The answer is absolutely NO.
It’s important to note that the ethnography community has a long-standing relationship with analysis of, and interpretation through, quantitative data at all scales and granularities. “Big” data and “data at scale” are not new. Stealing a snippet of Samuelle Carlson and Ben Anderson’s paper title from 2007, we know “there are many kinds of data”. Further, we know that data is neither good nor bad. It’s what one does with the data that matters. It’s how one understands and works with the benefits and the curses, the strengths and the limitations, of the data in hand that makes for “good” or “bad”.
Following up on that introduction, my perspective for EPIC2017’s call to think about Perspectives is that there has never been a better time for an ethnographic embrace and a reconfiguration of what it means to render meaning into big and small data. We have an opportunity to resist taking data as given, an opportunity to bring an ethnographic lens to the collection, management and curation of data, and an opportunity to make sense of what’s intentionally and artifactually collected from people’s interactions with digital devices and services. Only by looking for meaning in the data traces, the data “fumes”, will we be able to understand what is of value to people, and able to create lasting services that people value. To be able to do this well, to do this better than we are currently doing it, we need better tools for dealing with data at all scales and granularities—from collection to curation to manipulation to analysis to the drawing of defensible insights and conclusions. We also need innovative techniques and tools to better support data triangulation focused on producing high quality, interpretive work. And that’s what I hope we’ll discuss at EPIC2017.

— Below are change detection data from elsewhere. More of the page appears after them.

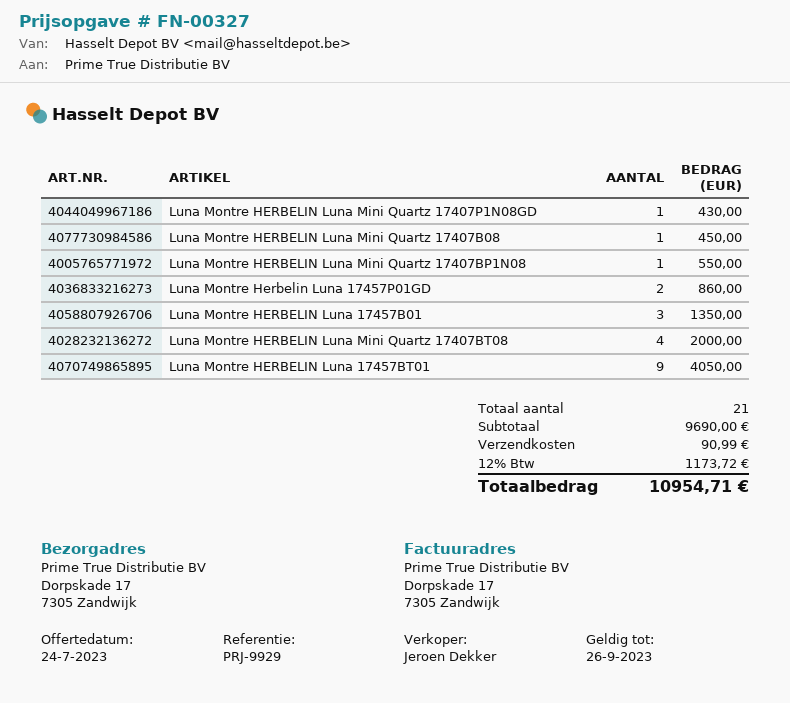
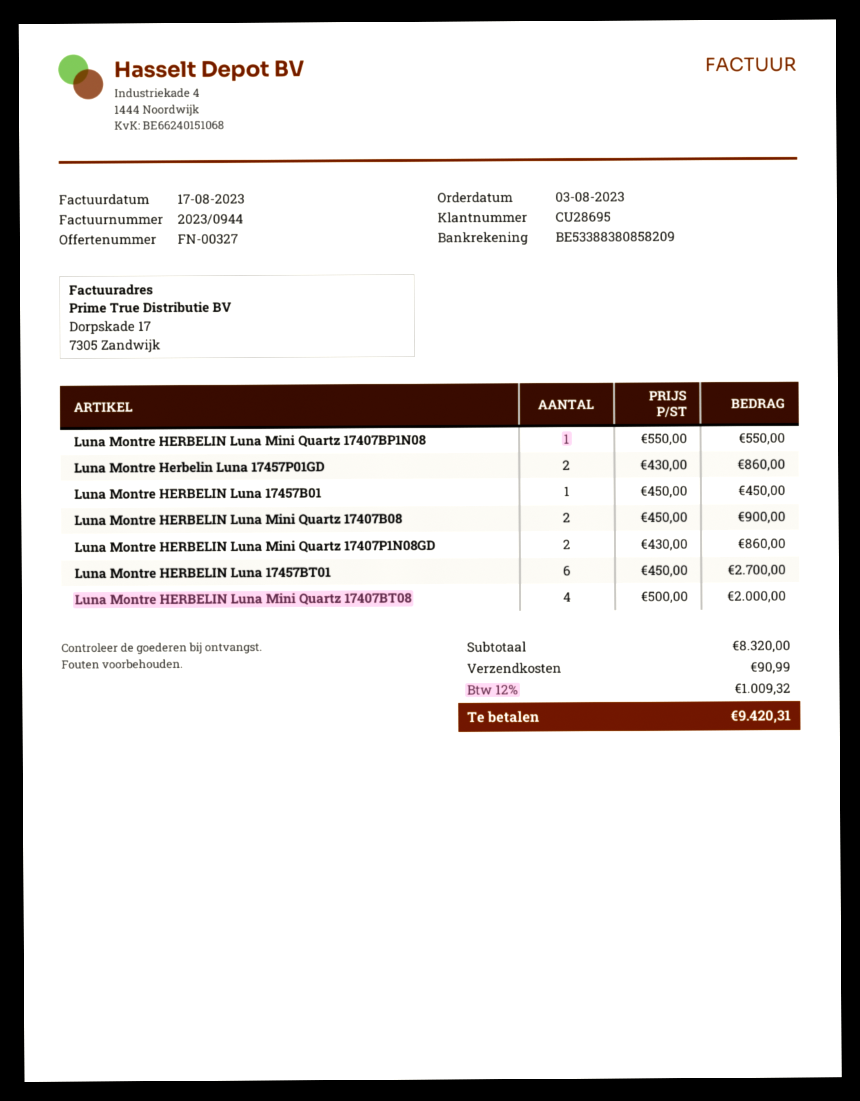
Luna Montre HERBELIN Luna Mini Quartz 17407P1N08GD: 1 for 430.00 -> 2 for 860.00
Luna Montre HERBELIN Luna Mini Quartz 17407B08: 1 for 450.00 -> 2 for 900.00
Luna Montre HERBELIN Luna 17457B01: 3 for 1350.00 -> 1 for 450.00
Luna Montre HERBELIN Luna 17457BT01: 9 for 4050.00 -> 6 for 2700.00
subtotal: 9690.00 -> 8320.00
tax: 12% = 1173.72 -> 12% = 1009.32
total: 10954.71 -> 9420.31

I’d like to situate this key point in my own experiences to give some grounding for the perspective I just shared.
I’ve been working in corporations, specifically in the technology industry, for over 20 years. Much of my work has focused on looking at how digital tools are used in everyday lives. My early work focused on communication and collaboration in graphical and textual virtual worlds, followed by studies of collaboration tools and their effect on work tasks and work relationships, with a specific focus on cross-cultural collaboration. From there I worked with colleagues on creating tools for the support of communities of practice, interest, circumstance, and convenience, addressing how such communities emerge, grow, and sustain their own cultural coherence(s). More recently, I’ve focused on everyday use of consumer-facing technologies and services. Throughout this journey, a perennial theme has been to understand how the “online” and “offline” are woven together, to understand the digital and the tangible as they are threaded together in people’s management and maintenance of their lives.
Since the mid- to late-1990s when I worked with colleagues in the UK, I’ve been a strong enthusiast for and advocate of data triangulation, of mingling data from multiple sources at many levels of granularity—from eye gaze data, to online activity traces garnered from mobile and desktop service interaction in behavioral logs, to data collection from sensors, to observations of offline embodied actions, to spoken explanations. In this approach, I consider my collaborators and I to be “circumstantial activists”, and our approach has always been “multi-sited”, in the sense George Marcus articulated in the paper “Ethnography in/of the world system: The emergence of multi-sited ethnography.” I’ve also always balked at the division of data into qualitative and quantitative, believing that behind every quantitative measure is a qualitative judgement imbued with a set of situated agendae. As Martyn Hammersley concluded in What’s Wrong with Ethnography?, “the distinction between qualitative and quantitative is of limited use and, indeed, carries some danger”. The essence of ethnography is the mixing of the qualitative and the quantitative, and the embracing and connecting of very different representations from disparate sources at multiple levels of granularity. It is in the connections, and in the seeking of deeper insight(s), that we form a picture.
And now is the time for us all to push for and illustrate how an ethnographic lens on data analysis, summarization and triangulation is the future of picture painting. In my world, where we strive to understand not just how and when people use technologies, but also why, an ethnographic perspective on multi-faceted data is the path forward to bringing not just good products and services, but valued and valuable ones.
Why now? Because we are at a time and place where data about people’s behaviors online and offline is plentiful and in many formats.1 Where there is valid frustration that large datasets, aggregates, and correlations across variables of scientific interest do not reveal nuance or people’s individuality and difference effectively, the tools for exploring data and rendering it visible and interrogable are getting better—we have the means now to visualize, manipulate, and interpret data, see relationships, and “think the previously unthinkable”, to borrow a term from Bret Victor, an expert on visualization in support of reasoning based at the MIT Media Lab.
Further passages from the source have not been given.